[S+Q2 16/19] slub: Resize the new cpu queues

From: Christoph Lameter <cl@linux-foundation.org>
To: Pekka Enberg <penberg@cs.helsinki.fi>
Cc: linux-mm@kvack.org
Cc: linux-kernel@vger.kernel.org
Cc: Nick Piggin <npiggin@suse.de>
Cc: David Rientjes <rientjes@google.com>
Subject: [S+Q2 16/19] slub: Resize the new cpu queues
Date: Fri, 09 Jul 2010 14:07:22 -0500	[thread overview]
Message-ID: <20100709190859.069981465@quilx.com> (raw)
In-Reply-To: 20100709190706.938177313@quilx.com

[-- Attachment #1: sled_resize --]
[-- Type: text/plain, Size: 13544 bytes --]

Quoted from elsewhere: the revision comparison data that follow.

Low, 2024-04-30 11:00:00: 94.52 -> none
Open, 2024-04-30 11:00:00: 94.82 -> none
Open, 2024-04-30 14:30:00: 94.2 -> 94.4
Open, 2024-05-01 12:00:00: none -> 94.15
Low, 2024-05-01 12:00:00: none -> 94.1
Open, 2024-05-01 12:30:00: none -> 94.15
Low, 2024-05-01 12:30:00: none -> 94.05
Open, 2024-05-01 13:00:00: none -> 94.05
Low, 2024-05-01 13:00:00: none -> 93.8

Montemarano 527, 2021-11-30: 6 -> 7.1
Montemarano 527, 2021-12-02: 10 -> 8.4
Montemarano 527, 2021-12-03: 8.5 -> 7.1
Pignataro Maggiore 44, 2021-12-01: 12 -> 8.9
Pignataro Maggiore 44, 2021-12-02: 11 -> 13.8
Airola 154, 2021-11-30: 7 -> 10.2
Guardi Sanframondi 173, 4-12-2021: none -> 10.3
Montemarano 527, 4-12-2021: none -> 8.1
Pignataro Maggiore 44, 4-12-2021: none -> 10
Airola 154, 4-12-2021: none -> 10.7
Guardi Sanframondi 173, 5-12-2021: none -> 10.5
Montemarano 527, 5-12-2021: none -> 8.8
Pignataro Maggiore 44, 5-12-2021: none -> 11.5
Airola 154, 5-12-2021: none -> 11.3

Allow resizing of cpu queue and batch size. This is done in the
basic steps that are also followed by SLAB.

The statically allocated per cpu areas are removed since the per cpu
allocator is already available when kmem_cache_init is called. We can
dynamically size the per cpu data during bootstrap.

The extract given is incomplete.